Sınıfa girip yerime oturdum. Jimin de hemen ayaklanıp yanıma gelmeye başlamıştı. Onu bu sıralar fazlasıyla boşlamıştım. Gülümseyerek gelişini izledim. Bu aralar herkes gibi o da garipti .Bi an önce ciddi bir şekilde konuşmamız gerekiyordu

- Günaydın

- Günaydın

- Proje ödevi bu hafta son Tae. Bir an önce bitirsek iyi olur

Haklıydı. Zaten ödevle ilgili gereken araştırmaları yaptığımdan sadece oturup parçaları birleştirmemiz lazımdı.

- O zaman bu akşam bize gidelim.
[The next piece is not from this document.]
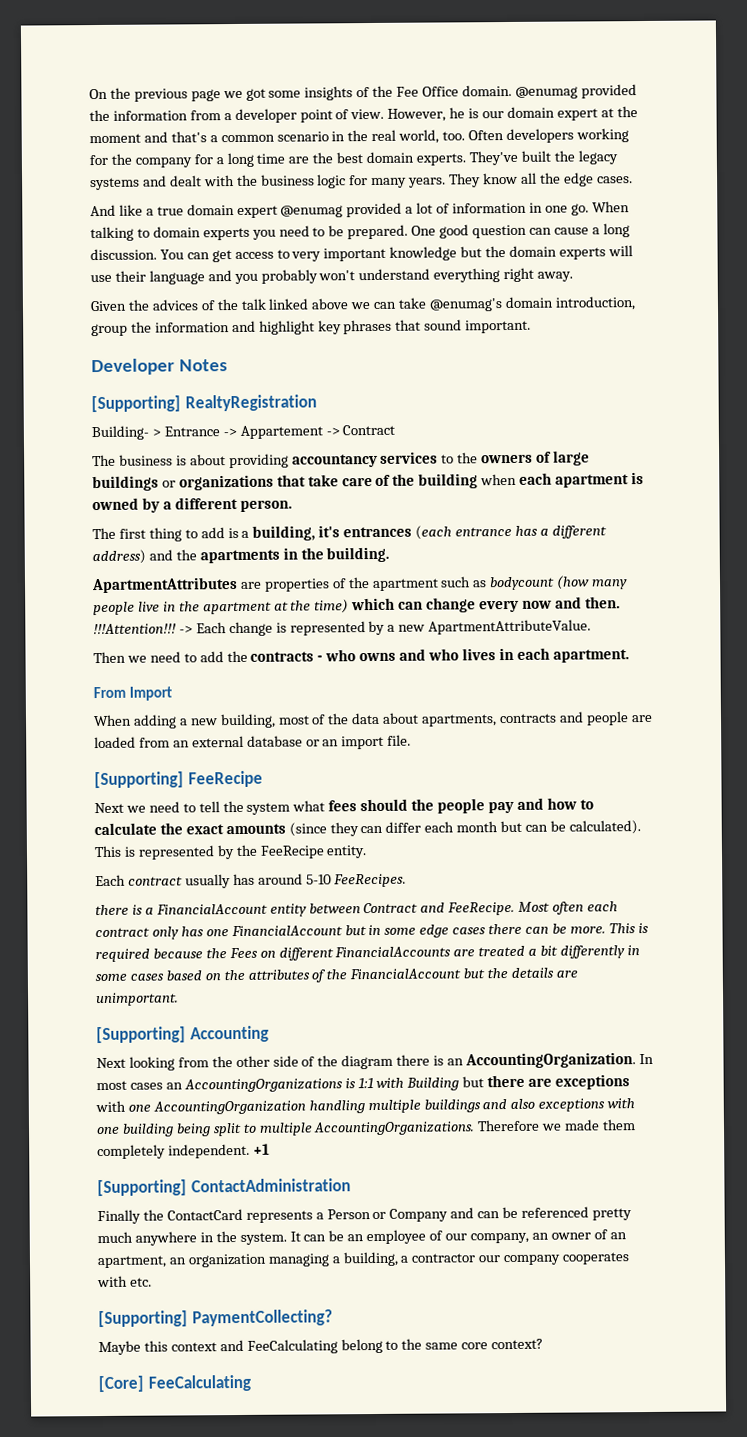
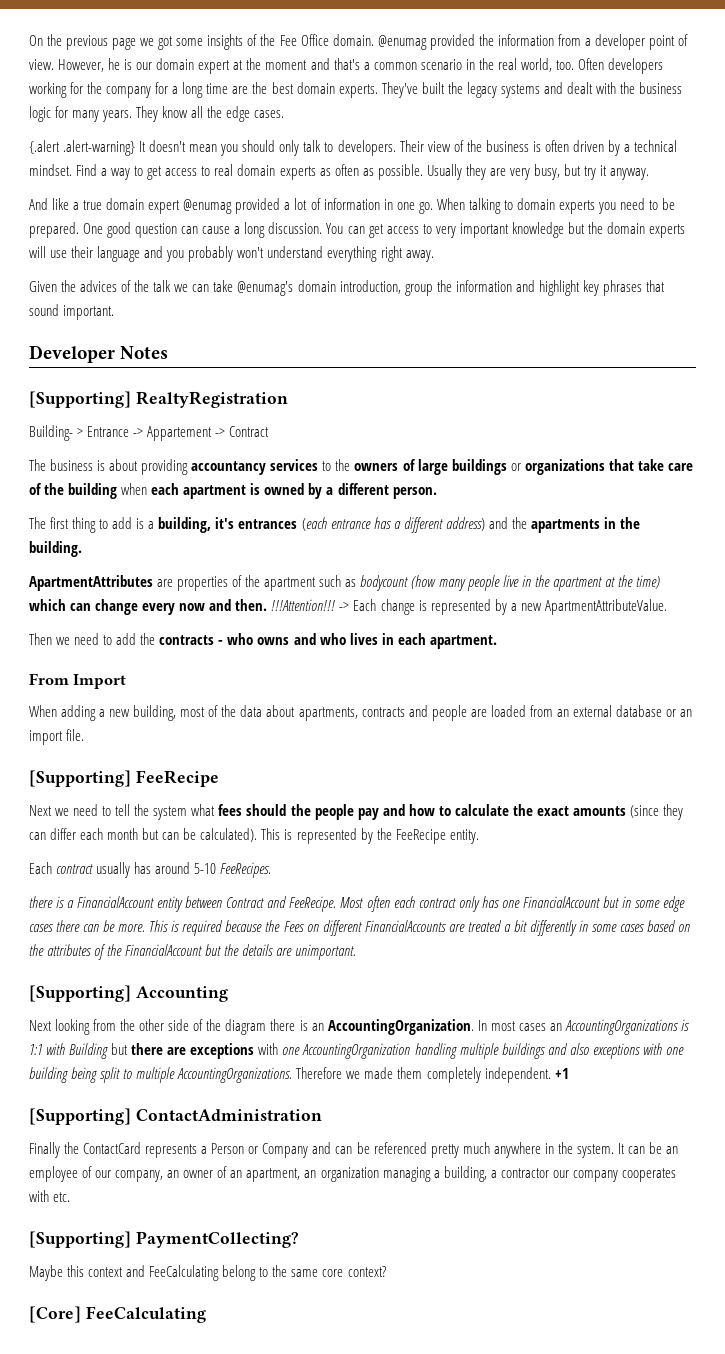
(633, 180) none -> [29,140,678,156] [29,164,650,180] // {.alert .alert-warning} It doesn't mean you should only talk to developers. Their view of the business is often driven by a technical mindset. Find a way to get access to real domain experts as often as possible. Usually they are very busy, but try it anyway.
[268,298,349,310] linked above -> (172, 286) none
Gece de bizde kalırsın

"Tamamdır " diyip ayaklandı. Hocanın geldiğini görünce hızlıca yerine geçti. Bu akşam bi an önce ödevi bitirip uzunca dertleşmemiz lazımdı

Ders bittiğinde hızlıca kantine indim. Bi an önce Jisoo'yu bulup gönlünü almam lazımdı. Kıza resmen hastalıklı gibi davranmıştım. Biraz düşünüp annemle konuşunca aslında benim abarttığım kadar garip bişey olmadığını kabullenmeye başladım. Tabi bu Jisoo'yu kırdığım gerçeğini değiştirmiyordu. Kantine inip göz atmaya başladığımda köşede arkadaşlarıyla oturduklarını gördüm. O da beni görüp yerinde dikleşmişti. Hızlıca yanına vardım.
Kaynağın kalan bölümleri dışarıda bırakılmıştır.